Вот новость! Значит, чем весна аукнет, тем осень отзовется? Прикинь, семь раз примерь, опосля поверь…
2 апреля — Фотиды, Фотиньи позимные, они же Светланы.
Со святцами, хронологической канвой, тесно увязывались устные численники. А по ним пока — позимье.
Старая деревня навряд ли знавала Светлан, Фотиды и Фотиньи пряжу пряли, коров обряжали. Но Фотида, Фотинья в переводе с греческого и есть Светлана. Ведь имена в духовных святцах преимущественно греческого, латинского, еврейского корней.
Может, поэтому сегодня Светланам в годовом круге последние именины, что весна света верховенство уступает весне воды, чтобы той дальше творить преображение?

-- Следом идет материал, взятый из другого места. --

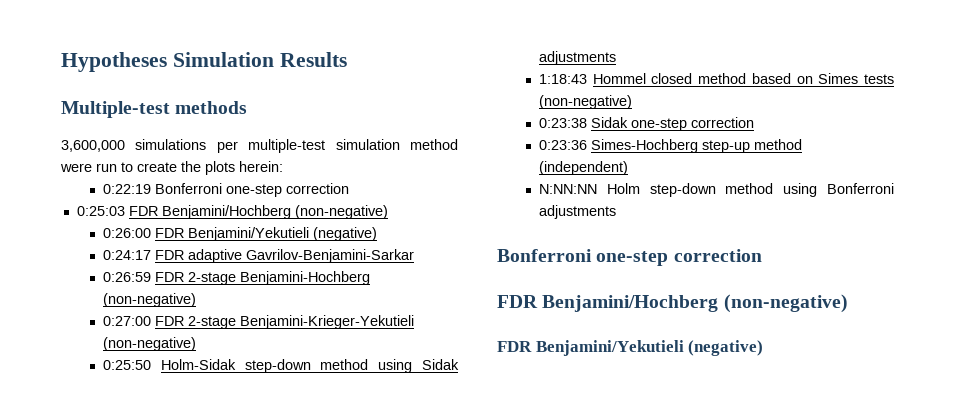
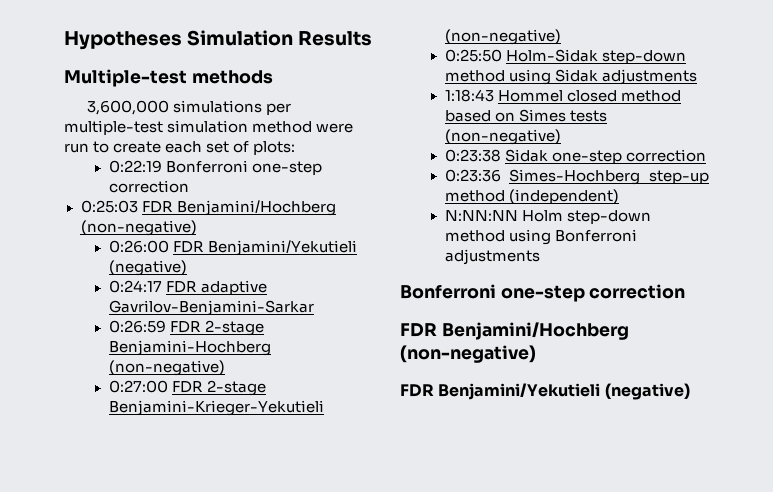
[181,161,283,175] the plots herein: -> [165,141,296,155] each set of plots:

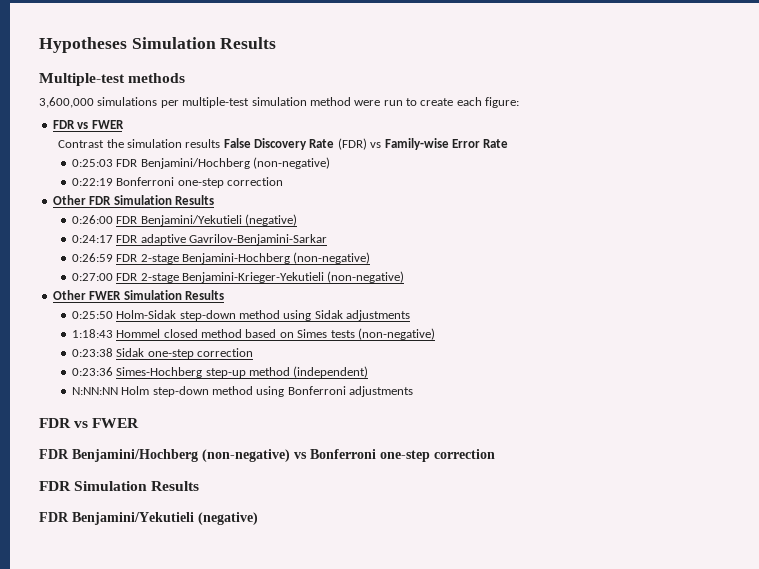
[206,141,296,155] set of plots: -> [485,97,520,108] [52,120,124,129] [58,138,509,150] [71,157,331,169] figure: // FDR vs FWER // Contrast the simulation results False Discovery Rate (FDR) vs Family-wise Error Rate // 0:25:03 FDR Benjamini/Hochberg (non-negative)
[80,200,336,216] [80,220,197,236] 0:25:03 FDR Benjamini/Hochberg (non-negative) -> [52,195,214,205] Other FDR Simulation Results
(561, 37) none -> [52,290,224,300] // Other FWER Simulation Results
(540, 257) none -> [39,418,140,428] [39,449,307,462] FDR vs FWER // FDR Benjamini/Hochberg (non-negative) vs
[441,322,629,340] [400,345,536,363] Benjamini/Hochberg (non-negative) -> [74,481,200,491] Simulation Results

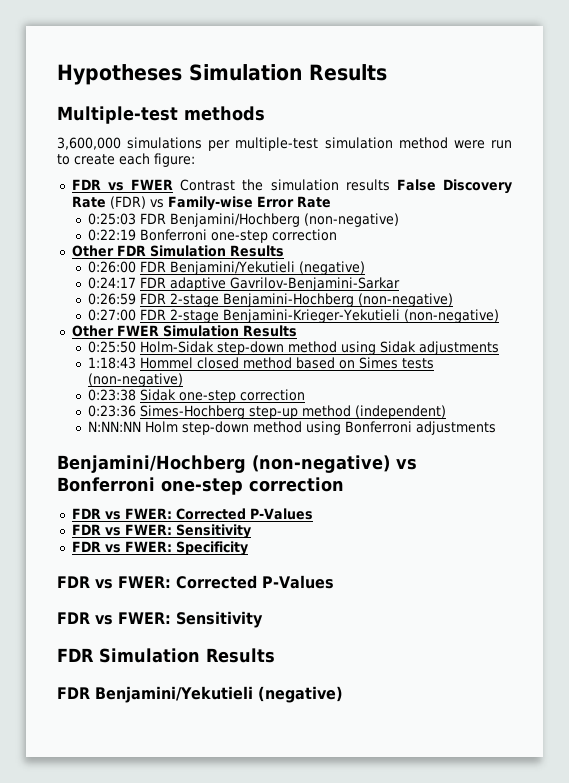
(124, 124) // -> (174, 184) none
[39,418,140,428] [39,449,69,459] FDR vs FWER // FDR -> (497, 428) none
(495, 454) none -> [71,508,313,520] [71,524,251,539] [71,541,248,556] [57,575,334,589] [57,611,263,628] // FDR vs FWER: Corrected P-Values // FDR vs FWER: Sensitivity // FDR vs FWER: Specificity // FDR vs FWER: Corrected P-Values // FDR vs FWER: Sensitivity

Северяне зорко наблюдали за еловыми иглопадами. Первый мало значим, второму срок через три-четыре месяца после образования снежного покрова. Зиме конец. Три недели спустя появятся проталины, в полях лужи. «Третья хвоя падает, через три недели и река пойдет» — занесено в деревенские святцы. У прибрежных жителей пристальное внимание обращалось на трясогузок. Дескать, прилетают они, «ледоломки», перед вскрытием рек. Не знаю, часто опаздывают! Охотники-звероловы от себя дополняли, мол, следы птахи на берегу — медведю грамотка, вставай-ка, соня, ужо шубу в берлоге подмочишь.